La vista oral se centró en la denuncia presentada por la expresidenta de la entidad, que acusaba a los socios de haber declarado falsamente sobre la presencia de ciertas personas en la mesa presidencial de una asamblea. Esta presencia era relevante en un proceso judicial anterior que dirimía la legalidad formal de un proceso electoral de la entidad.
La jueza concluye que las declaraciones no fueron tan claras como sostenía la acusación. Varios acusados dijeron que solo vieron a la expresidenta y a otra persona, que no conocían a otros individuos mencionados, o que no podían asegurar quién estaba en la mesa.

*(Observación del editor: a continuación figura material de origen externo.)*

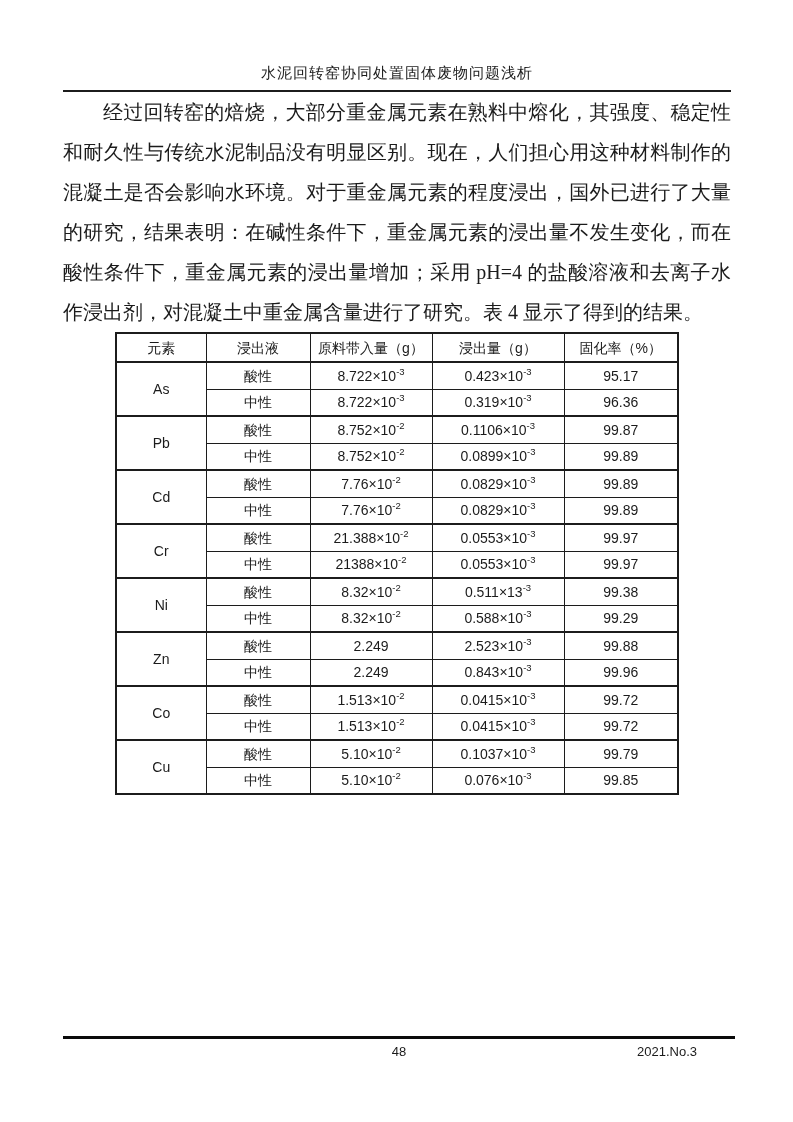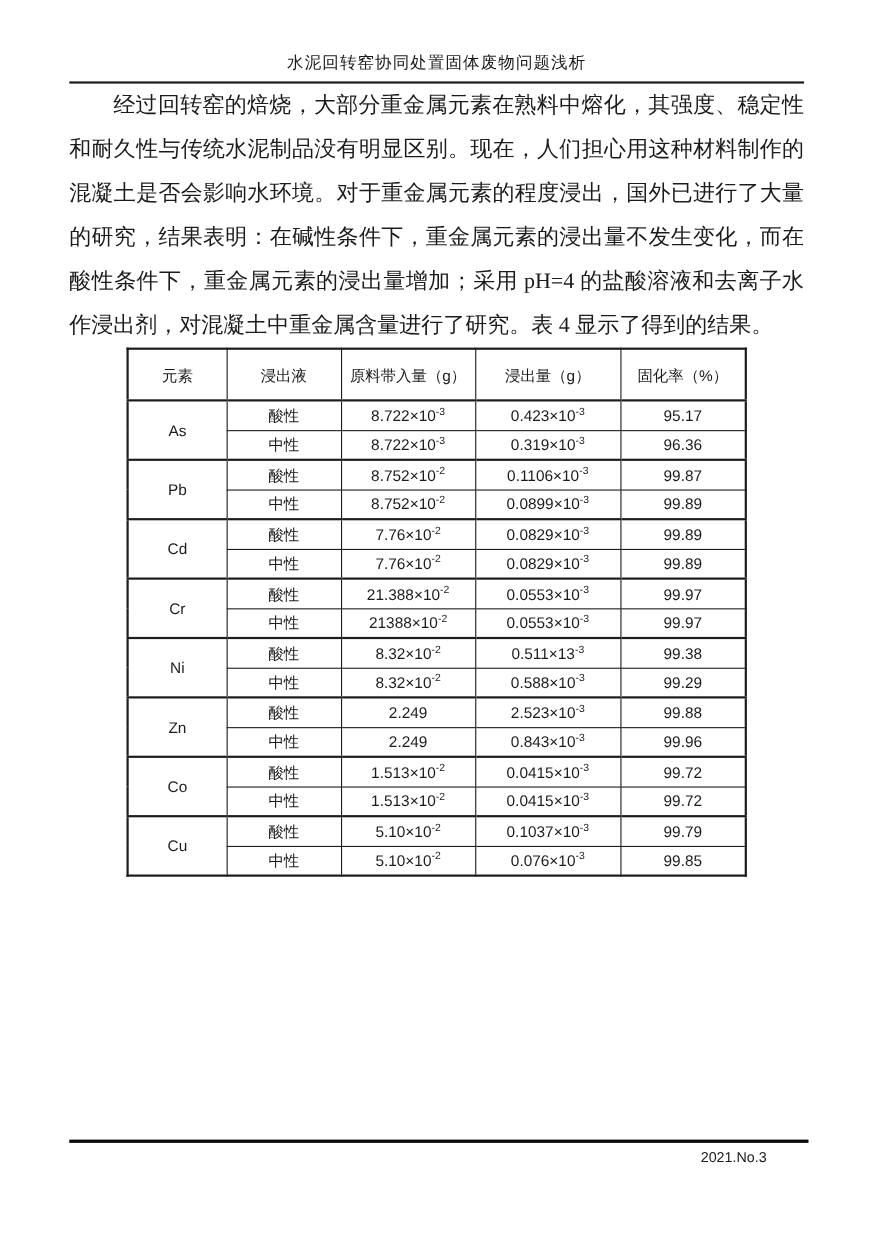--- a/index.html
+++ b/index.html
@@ -12,7 +12,7 @@
     position: relative;
     overflow: hidden;
   }
-  .content { padding: 48px 62px 0 63px; }
+  .content { padding: 64px 62px 0 63px; }
 
   .header-title {
     text-align: center;

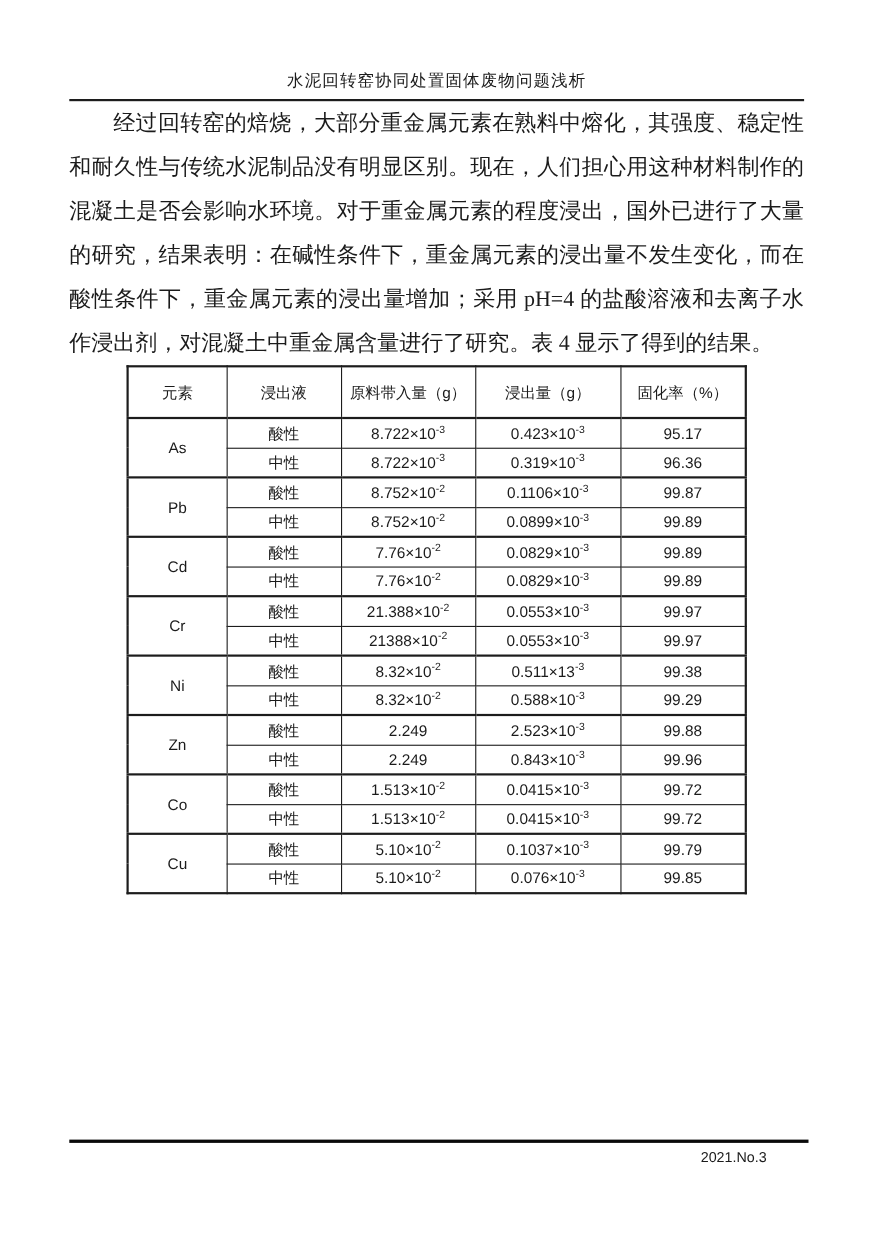--- a/index.html
+++ b/index.html
@@ -72,7 +72,7 @@
     font-weight: normal;
     line-height: 1;
   }
-  .data-table thead th { height: 47px; border-bottom: 2px solid #1c1c1c; }
+  .data-table thead th { height: 29px; border-bottom: 2px solid #1c1c1c; }
   .data-table tr.g-first td { border-top: 2px solid #1c1c1c; }
   .data-table sup { font-size: 9.5px; line-height: 0; }
 

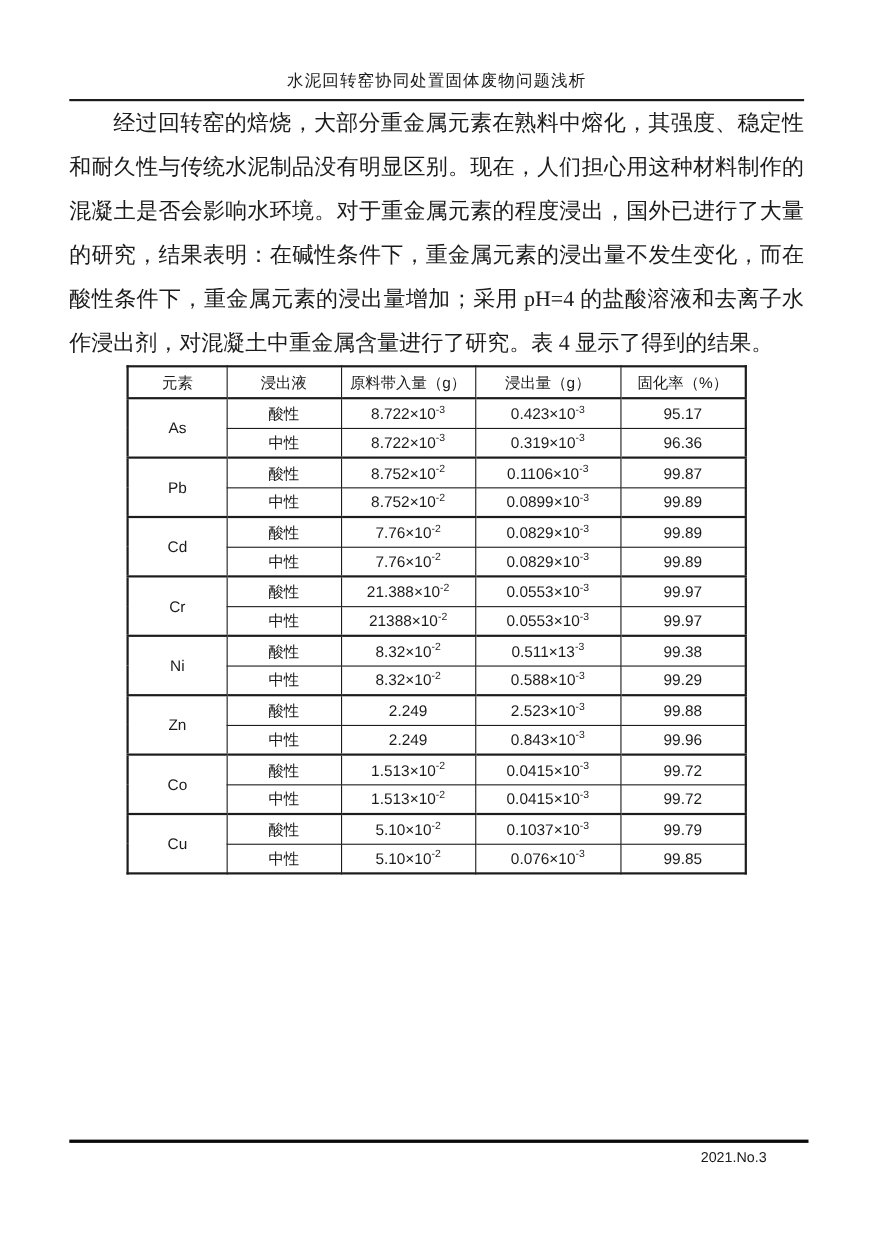--- a/index.html
+++ b/index.html
@@ -237,6 +237,7 @@
 </div>
 
 <div class="page-footer">
+  <span class="footer-page-number">48</span>
   <span class="footer-issue">2021.No.3</span>
 </div>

La sentencia subraya que no bastaba con demostrar que los acusados se equivocaron o recordaron mal, sino que había que probar que sabían la verdad y, aun así, dijeron lo contrario. Este punto no quedó demostrado, según el tribunal.
Este proceso judicial se enmarca en una división interna que ha afectado a la entidad en los últimos años, a raíz de la elección de la expresidenta en 2019 y los cuestionamientos sobre la legalidad del proceso electoral.